MADINA, LIBAS86.COM – Situasi di pusat pemerintahan Kabupaten Mandailing Natal memanas ketika puluhan massa yang mengatasnamakan diri sebagai Gordang Sambilan Centre menggelar aksi unjuk rasa di rumah dinas Bupati Madina, yang kemudian berlanjut ke Gedung DPRD Madina, Senin (5/1/2026).
Pantauan di lapangan, massa mulai berkumpul sejak pagi hari dengan membawa spanduk dan poster berisi sejumlah tuntutan. Aksi berlangsung di bawah pengawalan ketat aparat kepolisian. Secara bergantian, orator menyampaikan aspirasi yang pada intinya menyoroti kondisi Mandailing Natal yang menurut mereka belum menunjukkan perubahan signifikan meski daerah tersebut telah berusia 26 tahun.
Ketua Gordang Sambilan Centre, Miswaruddin Daulay, dalam orasinya menyampaikan kritik terhadap kepemimpinan Bupati Madina, Saipullah Nasution, yang menurutnya belum memenuhi ekspektasi sebagian masyarakat.
ADVERTISEMENT

SCROLL TO RESUME CONTENT
“Pada Pilkada 2024 lalu masyarakat menaruh harapan besar. Namun belum genap satu tahun menjabat, justru muncul isu operasi tangkap tangan KPK. Hal ini perlu dijelaskan secara terbuka kepada publik,” ujar Miswaruddin dari atas mobil komando.
Ia mengklaim hingga saat ini belum terdapat penjelasan resmi dari KPK RI terkait isu OTT yang mencuat pada Juli 2025, sementara menurutnya telah terjadi penggeledahan dan penyitaan dokumen. Kondisi tersebut, kata dia, menimbulkan keresahan dan kegaduhan di tengah masyarakat.
Usai berorasi di rumah dinas bupati, massa bergerak menuju Gedung DPRD Madina. Di hadapan gedung legislatif tersebut, Gordang Sambilan Centre mendesak DPRD agar menjalankan fungsi pengawasan secara maksimal, termasuk mempertimbangkan penggunaan hak interpelasi dan hak angket sesuai ketentuan perundang-undangan.
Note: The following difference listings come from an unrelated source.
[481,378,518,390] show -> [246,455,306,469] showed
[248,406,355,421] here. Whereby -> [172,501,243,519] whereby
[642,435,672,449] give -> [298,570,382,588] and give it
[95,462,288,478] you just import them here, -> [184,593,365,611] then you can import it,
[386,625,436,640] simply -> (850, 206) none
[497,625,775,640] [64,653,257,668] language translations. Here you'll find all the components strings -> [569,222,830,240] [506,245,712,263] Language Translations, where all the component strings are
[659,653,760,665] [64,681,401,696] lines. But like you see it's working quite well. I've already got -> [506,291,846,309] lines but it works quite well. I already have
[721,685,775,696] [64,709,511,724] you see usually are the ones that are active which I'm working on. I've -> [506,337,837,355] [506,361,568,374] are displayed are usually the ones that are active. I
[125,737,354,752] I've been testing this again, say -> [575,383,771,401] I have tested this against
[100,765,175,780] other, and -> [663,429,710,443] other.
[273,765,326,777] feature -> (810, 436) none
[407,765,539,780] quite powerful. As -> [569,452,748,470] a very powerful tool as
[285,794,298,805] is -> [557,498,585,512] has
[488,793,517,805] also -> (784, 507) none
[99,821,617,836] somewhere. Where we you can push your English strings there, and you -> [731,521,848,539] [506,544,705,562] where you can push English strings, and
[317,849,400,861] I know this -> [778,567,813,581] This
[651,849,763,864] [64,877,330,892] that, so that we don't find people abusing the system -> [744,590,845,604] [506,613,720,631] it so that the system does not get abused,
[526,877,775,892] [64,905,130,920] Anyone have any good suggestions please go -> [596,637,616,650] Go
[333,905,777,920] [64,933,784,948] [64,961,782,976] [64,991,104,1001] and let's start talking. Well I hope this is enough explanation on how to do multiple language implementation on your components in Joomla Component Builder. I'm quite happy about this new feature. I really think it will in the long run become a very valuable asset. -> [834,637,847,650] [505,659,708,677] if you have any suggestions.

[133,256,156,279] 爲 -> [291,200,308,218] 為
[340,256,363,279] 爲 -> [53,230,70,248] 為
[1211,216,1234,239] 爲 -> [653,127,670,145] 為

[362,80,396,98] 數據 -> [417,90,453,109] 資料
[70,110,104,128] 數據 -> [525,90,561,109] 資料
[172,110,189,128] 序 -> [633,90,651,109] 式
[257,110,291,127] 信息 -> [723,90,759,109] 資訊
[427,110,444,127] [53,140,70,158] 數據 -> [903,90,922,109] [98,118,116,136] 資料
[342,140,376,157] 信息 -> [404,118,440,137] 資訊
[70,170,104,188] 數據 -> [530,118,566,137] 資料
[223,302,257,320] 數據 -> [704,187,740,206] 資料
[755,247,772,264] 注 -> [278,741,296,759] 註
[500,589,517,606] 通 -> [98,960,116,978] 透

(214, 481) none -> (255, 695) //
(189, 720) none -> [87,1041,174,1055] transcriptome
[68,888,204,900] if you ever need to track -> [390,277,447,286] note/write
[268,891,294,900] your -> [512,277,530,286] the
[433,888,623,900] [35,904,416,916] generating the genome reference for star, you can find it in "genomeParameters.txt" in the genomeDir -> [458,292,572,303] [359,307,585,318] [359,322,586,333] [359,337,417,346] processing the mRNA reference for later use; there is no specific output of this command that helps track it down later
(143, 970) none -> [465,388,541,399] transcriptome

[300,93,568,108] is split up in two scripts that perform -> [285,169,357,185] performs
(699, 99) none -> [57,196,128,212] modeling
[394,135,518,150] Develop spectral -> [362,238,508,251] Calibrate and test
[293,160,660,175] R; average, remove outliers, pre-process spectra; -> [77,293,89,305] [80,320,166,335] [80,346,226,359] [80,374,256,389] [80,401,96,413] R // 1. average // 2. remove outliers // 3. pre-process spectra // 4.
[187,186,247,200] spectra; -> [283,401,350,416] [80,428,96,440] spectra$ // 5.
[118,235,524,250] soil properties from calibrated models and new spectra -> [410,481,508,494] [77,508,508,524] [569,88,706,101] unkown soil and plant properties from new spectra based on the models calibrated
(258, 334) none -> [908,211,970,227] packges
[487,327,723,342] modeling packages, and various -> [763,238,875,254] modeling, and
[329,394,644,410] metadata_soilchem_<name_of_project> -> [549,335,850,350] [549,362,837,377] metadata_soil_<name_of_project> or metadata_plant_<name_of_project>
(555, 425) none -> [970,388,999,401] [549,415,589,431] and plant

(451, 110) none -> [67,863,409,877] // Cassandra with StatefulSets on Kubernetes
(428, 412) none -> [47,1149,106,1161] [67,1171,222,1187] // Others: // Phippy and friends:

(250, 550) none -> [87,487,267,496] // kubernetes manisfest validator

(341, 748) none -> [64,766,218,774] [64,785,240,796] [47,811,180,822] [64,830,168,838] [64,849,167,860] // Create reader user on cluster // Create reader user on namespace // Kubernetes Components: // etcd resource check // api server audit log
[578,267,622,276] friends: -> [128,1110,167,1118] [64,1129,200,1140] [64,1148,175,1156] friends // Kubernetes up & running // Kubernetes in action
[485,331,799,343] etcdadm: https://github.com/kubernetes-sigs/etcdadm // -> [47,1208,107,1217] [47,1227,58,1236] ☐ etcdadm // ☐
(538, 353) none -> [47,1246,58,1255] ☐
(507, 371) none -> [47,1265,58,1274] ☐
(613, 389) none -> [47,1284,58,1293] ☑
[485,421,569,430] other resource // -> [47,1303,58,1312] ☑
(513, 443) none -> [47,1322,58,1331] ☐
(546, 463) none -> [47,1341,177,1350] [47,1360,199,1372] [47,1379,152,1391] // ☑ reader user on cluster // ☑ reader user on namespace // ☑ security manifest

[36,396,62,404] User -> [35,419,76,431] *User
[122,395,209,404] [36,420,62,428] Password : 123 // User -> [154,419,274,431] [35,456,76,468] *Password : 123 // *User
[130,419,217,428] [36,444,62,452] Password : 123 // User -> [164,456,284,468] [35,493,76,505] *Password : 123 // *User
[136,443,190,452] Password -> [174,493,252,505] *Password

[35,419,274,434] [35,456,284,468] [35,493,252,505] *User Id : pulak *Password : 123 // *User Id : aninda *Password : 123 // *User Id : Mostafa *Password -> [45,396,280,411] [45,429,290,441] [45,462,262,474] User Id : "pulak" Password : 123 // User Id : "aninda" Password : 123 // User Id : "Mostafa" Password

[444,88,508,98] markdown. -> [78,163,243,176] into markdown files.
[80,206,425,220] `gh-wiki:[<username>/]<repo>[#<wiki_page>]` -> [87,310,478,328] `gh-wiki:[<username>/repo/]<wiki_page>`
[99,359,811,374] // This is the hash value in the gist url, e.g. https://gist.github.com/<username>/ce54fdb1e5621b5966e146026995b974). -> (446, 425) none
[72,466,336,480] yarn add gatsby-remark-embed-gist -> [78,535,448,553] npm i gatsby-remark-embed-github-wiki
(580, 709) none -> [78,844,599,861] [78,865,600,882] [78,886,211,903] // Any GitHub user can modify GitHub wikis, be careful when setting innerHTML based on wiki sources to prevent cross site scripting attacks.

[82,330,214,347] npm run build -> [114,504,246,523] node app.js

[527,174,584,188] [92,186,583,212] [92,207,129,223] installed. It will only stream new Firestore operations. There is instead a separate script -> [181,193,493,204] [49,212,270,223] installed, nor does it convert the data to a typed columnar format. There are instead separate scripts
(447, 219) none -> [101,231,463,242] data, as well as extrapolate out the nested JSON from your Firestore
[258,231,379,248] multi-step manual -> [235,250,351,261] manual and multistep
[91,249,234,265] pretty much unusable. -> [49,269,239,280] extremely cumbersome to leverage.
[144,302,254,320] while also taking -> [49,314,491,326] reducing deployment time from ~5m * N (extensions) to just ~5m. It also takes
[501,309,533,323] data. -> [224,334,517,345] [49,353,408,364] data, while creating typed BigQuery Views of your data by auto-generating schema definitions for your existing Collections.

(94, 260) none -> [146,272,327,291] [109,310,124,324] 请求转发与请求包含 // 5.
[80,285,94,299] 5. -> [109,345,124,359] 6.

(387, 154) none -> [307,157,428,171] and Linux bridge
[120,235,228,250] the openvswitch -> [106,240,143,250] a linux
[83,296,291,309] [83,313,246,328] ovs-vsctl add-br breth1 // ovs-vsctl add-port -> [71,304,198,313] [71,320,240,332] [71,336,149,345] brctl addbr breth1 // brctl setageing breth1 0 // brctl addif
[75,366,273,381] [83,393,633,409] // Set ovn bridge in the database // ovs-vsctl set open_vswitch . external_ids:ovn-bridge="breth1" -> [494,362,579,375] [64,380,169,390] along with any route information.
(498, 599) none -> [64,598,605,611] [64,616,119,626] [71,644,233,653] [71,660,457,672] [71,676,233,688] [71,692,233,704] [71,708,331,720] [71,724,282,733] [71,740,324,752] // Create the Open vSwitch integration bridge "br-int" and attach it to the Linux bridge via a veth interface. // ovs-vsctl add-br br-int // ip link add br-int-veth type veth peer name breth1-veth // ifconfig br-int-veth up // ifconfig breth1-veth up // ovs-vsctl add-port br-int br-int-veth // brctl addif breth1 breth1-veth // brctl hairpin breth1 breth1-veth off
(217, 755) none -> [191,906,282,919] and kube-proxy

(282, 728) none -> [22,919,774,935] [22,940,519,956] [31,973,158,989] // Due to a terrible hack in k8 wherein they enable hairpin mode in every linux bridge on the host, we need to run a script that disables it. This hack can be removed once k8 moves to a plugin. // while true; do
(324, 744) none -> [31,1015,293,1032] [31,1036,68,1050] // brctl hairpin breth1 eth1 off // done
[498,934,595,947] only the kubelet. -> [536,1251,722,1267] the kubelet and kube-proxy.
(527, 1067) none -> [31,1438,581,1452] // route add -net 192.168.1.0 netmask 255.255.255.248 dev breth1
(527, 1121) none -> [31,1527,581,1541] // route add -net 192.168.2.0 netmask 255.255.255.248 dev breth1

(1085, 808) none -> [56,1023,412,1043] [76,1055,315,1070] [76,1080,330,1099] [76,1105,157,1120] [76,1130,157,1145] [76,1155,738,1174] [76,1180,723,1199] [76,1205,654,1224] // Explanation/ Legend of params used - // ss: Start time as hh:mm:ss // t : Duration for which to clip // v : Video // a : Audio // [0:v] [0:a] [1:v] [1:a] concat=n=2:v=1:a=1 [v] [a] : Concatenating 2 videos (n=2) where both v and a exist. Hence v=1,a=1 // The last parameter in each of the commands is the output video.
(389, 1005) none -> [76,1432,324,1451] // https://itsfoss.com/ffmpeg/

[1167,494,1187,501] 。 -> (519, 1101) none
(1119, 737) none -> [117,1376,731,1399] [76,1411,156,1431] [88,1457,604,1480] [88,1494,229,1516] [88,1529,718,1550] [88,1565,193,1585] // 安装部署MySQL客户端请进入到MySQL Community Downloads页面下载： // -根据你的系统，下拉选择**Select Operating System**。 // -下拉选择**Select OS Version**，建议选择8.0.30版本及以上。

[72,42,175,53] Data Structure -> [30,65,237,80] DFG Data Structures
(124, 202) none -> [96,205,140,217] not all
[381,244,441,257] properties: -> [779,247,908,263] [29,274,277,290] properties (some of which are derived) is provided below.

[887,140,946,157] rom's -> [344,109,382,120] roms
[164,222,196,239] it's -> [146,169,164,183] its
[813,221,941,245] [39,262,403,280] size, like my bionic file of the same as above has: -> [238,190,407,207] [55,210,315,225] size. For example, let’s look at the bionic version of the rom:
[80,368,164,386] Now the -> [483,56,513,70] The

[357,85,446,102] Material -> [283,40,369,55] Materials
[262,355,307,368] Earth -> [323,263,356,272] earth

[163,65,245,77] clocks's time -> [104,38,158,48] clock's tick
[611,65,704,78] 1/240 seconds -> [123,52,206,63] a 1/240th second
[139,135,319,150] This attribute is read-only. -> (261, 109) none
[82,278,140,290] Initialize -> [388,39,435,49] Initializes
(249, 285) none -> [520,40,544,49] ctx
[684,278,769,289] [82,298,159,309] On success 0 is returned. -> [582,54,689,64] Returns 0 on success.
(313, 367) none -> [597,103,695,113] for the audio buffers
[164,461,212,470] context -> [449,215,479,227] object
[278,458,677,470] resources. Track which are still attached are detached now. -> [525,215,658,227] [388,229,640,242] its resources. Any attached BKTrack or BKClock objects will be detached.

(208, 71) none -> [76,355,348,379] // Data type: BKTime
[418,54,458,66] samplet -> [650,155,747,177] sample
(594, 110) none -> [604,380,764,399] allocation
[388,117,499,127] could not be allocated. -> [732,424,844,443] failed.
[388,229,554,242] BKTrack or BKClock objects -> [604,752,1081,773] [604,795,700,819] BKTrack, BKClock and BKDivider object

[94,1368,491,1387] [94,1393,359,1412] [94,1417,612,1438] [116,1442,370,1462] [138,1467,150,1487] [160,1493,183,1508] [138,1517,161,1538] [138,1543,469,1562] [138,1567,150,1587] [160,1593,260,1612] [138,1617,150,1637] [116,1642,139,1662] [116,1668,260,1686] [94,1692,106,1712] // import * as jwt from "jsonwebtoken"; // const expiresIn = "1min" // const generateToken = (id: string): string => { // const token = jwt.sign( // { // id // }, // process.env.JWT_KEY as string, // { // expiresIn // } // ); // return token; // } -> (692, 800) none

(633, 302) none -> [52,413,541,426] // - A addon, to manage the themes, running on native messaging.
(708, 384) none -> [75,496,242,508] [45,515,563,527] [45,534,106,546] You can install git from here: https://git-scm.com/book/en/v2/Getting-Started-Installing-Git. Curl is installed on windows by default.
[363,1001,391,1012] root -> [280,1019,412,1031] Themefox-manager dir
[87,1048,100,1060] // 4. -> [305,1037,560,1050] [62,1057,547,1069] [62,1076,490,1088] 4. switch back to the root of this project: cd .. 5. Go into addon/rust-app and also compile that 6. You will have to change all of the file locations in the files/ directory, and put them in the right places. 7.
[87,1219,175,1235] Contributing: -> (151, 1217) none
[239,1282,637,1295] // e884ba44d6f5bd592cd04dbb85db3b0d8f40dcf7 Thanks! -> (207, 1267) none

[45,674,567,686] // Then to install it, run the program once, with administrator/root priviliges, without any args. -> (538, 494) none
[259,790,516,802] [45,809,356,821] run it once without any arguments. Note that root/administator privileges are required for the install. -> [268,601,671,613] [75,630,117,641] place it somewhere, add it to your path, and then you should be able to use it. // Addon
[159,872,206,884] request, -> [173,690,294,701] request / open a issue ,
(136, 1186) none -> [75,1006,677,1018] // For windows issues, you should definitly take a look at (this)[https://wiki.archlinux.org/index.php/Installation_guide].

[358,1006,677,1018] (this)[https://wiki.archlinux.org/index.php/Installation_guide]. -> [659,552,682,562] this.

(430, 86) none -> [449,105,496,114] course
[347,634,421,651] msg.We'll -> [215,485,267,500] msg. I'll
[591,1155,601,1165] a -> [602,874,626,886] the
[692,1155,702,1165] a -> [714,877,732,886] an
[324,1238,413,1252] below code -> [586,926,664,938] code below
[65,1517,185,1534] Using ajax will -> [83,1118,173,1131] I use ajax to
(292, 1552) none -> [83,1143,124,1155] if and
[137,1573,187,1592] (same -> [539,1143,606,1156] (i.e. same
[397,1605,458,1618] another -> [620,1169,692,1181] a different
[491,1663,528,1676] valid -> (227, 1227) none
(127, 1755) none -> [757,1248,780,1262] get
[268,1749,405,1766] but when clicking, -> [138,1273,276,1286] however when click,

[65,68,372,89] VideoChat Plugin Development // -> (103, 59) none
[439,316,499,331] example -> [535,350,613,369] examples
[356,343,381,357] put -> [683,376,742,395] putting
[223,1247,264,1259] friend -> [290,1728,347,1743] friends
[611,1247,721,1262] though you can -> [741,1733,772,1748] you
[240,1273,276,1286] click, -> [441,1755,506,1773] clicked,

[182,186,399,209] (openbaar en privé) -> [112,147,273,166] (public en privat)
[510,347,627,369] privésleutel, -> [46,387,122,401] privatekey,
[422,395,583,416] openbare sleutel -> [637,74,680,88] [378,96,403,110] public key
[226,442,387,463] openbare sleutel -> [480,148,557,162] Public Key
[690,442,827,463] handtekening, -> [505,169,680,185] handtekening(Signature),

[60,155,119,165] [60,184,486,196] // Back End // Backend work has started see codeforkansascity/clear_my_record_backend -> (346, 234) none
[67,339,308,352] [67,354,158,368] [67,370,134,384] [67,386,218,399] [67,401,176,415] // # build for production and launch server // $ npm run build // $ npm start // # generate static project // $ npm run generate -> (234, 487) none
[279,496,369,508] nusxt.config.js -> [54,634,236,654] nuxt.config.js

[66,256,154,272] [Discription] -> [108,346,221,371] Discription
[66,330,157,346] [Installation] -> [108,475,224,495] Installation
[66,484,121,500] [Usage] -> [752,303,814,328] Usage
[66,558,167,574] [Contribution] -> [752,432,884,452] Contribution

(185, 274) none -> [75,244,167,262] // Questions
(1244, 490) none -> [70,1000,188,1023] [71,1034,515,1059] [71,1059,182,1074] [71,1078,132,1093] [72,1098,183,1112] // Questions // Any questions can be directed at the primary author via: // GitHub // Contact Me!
Selain isu OTT, massa aksi juga menyampaikan sejumlah tudingan lain, di antaranya dugaan utang Pilkada 2024 sebesar Rp2,3 miliar terkait pengadaan Alat Peraga Kampanye (APK), dugaan pelanggaran Undang-Undang Nomor 10 Tahun 2016 tentang Pilkada terkait mutasi ASN, dugaan pungutan liar jabatan, gratifikasi di lingkungan OPD, hingga dugaan tekanan terhadap perusahaan perkebunan kelapa sawit. Dalam aksinya, massa secara terbuka menyuarakan tuntutan agar Saipullah Nasution mundur dari jabatannya sebagai Bupati Madina.
Menanggapi rangkaian aksi dan berbagai tudingan tersebut, Tim Penasihat Hukum (TPH) Bupati Mandailing Natal melalui Achmad Sandry, S.H., M.Kn., menyampaikan bantahan tegas.
“Kami menegaskan bahwa klien kami, H. Saipullah Nasution, S.H., M.H. dan Atika Azmi Utammi, tidak memiliki utang uang maupun utang politik dalam Pilkada Mandailing Natal 2024. Klaim utang sebesar Rp2,3 miliar tersebut tidak benar karena tidak pernah ada perjanjian utang-piutang,” ujarnya kepada wartawan.
Ia juga membantah tudingan keterlibatan kliennya dalam isu OTT KPK, mutasi ASN, pungutan liar jabatan, hingga permintaan fee proyek.
“Seluruh tuduhan tersebut tidak berdasar dan kami nilai sebagai fitnah. Atas hal tersebut, kami telah menempuh langkah hukum dengan melaporkannya secara resmi ke Polda Sumatera Utara atas dugaan pencemaran nama baik, fitnah, ujaran kebencian, dan pemerasan,” tegasnya.
Achmad Sandry menambahkan, saat ini Bupati Madina tetap fokus menjalankan roda pemerintahan, pemulihan pascabencana, serta mendukung agenda pemberantasan narkoba di wilayah Mandailing Natal.
“Kami mengimbau masyarakat tetap tenang, tidak terprovokasi, serta menghormati proses hukum yang sedang berjalan,” pungkasnya.